Unemployment rate is steady
The unemployment rate remained unchanged at 4.9% in July—the number of people unemployed remained at ~7.8 million. The number of people unemployed in the short term (less than five weeks) fell by ~258,000, while the number of people unemployed in the long term (over 27 weeks) didn’t change much in July. Long-term unemployment accounts for nearly 26.6% of the total unemployment numbers.
Unemployment rates among various sections
Adult women (aged above 20) and teenagers (age 16–19) saw a fall in unemployment of 0.2% and 0.4%, respectively, while the rates among adult men rose by 0.1%. The unemployment rates for people with educational qualification lower than a high school diploma fell by 1.2%, while the unemployment rates among people with a college degree rose by 0.1%.

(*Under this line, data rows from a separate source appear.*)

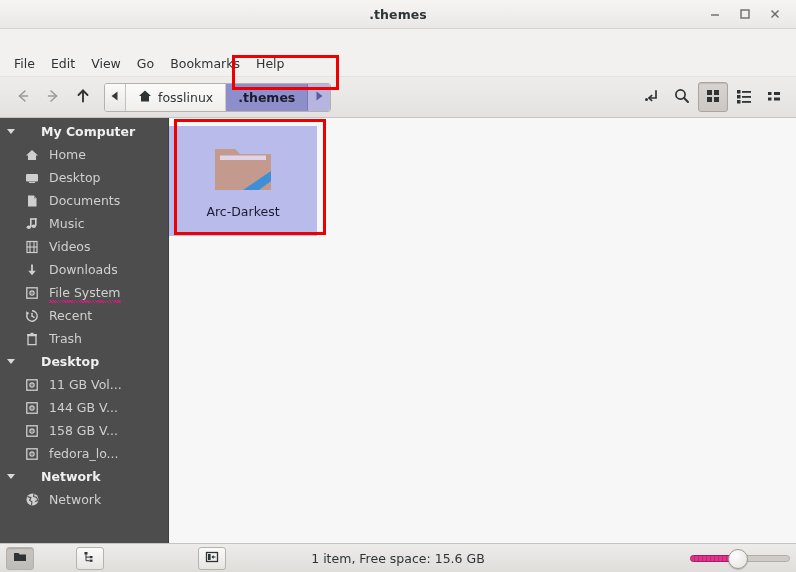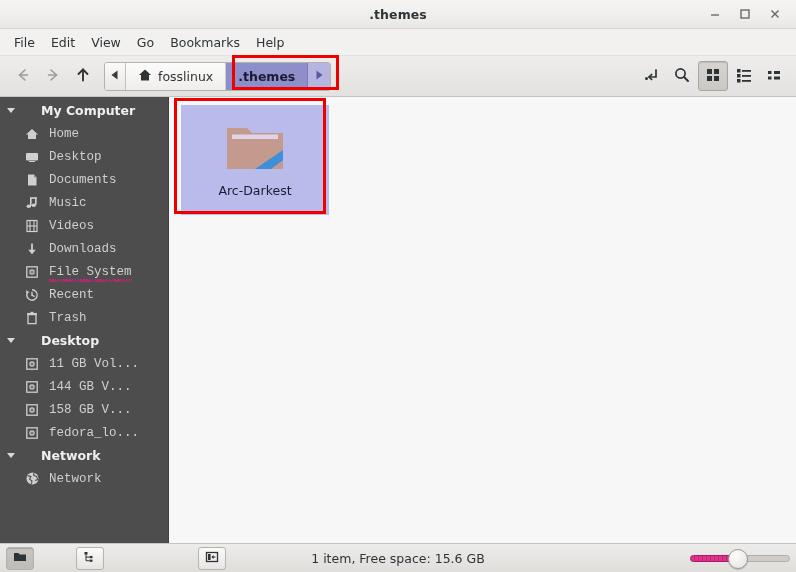--- a/index.html
+++ b/index.html
@@ -69,6 +69,7 @@
     align-items: center;
     padding-left: 6px;
     border-bottom: 1px solid #e4e2e0;
+    margin-top: 21px;
   }
   .menuitem {
     padding: 3px 8px;

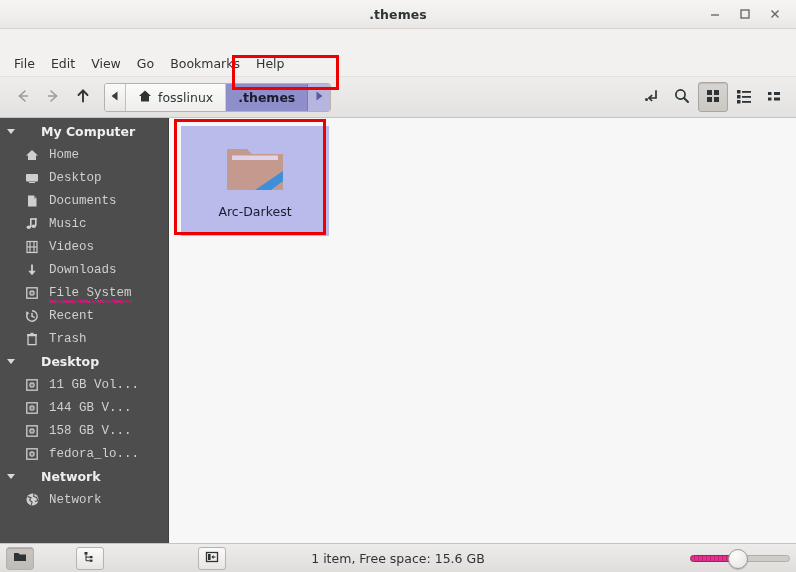--- a/index.html
+++ b/index.html
@@ -196,7 +196,6 @@
     cursor: default;
     height: 19px;
     color: #d0d0d0;
-    font-family: Liberation Mono, monospace;
   }
   .sb-icon {
     width: 16px; height: 16px;

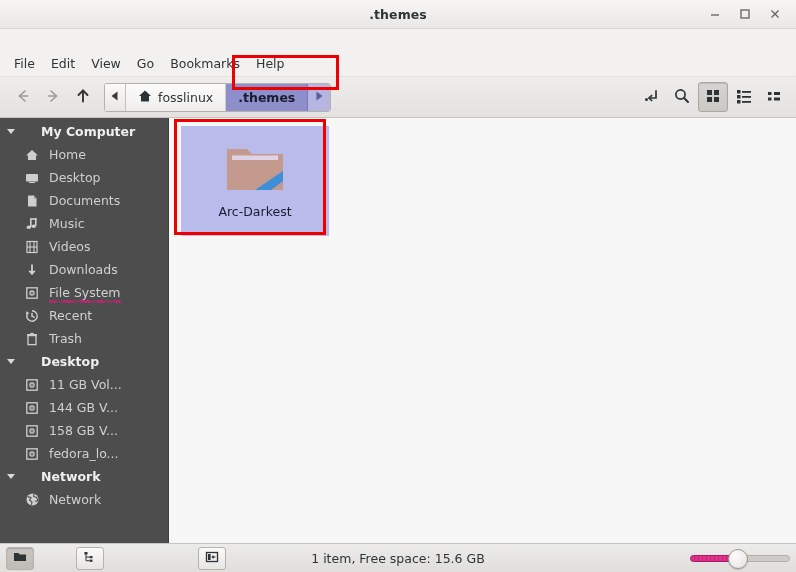--- a/index.html
+++ b/index.html
@@ -226,7 +226,7 @@
   }
   .fileitem {
     position: absolute;
-    left: 12px;
+    left: 0;
     top: 8px;
     width: 148px;
     height: 110px;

The rise in unemployment rates of 0.3% in the Asian population of 16 years old and above was offset by the fall in unemployment rates among the Hispanic and Latino population.
Impact on the market
The unemployment rate staying above market forecasts could see a decrease in the consumer spending pattern over time. The Consumer Discretionary Select Sector SPDR Fund (XLY), the Consumer Staples Select Sector SPDR ETF (XLP), and the Utilities Select Sector SPDR (XLU) are among the ETFs that would be negatively affected by the rise in unemployment rates. Stocks such as Macy’s (M) and Walmart (WMT) rose by 1.3% and 0.63%, respectively, on August 5 after the employment report was published.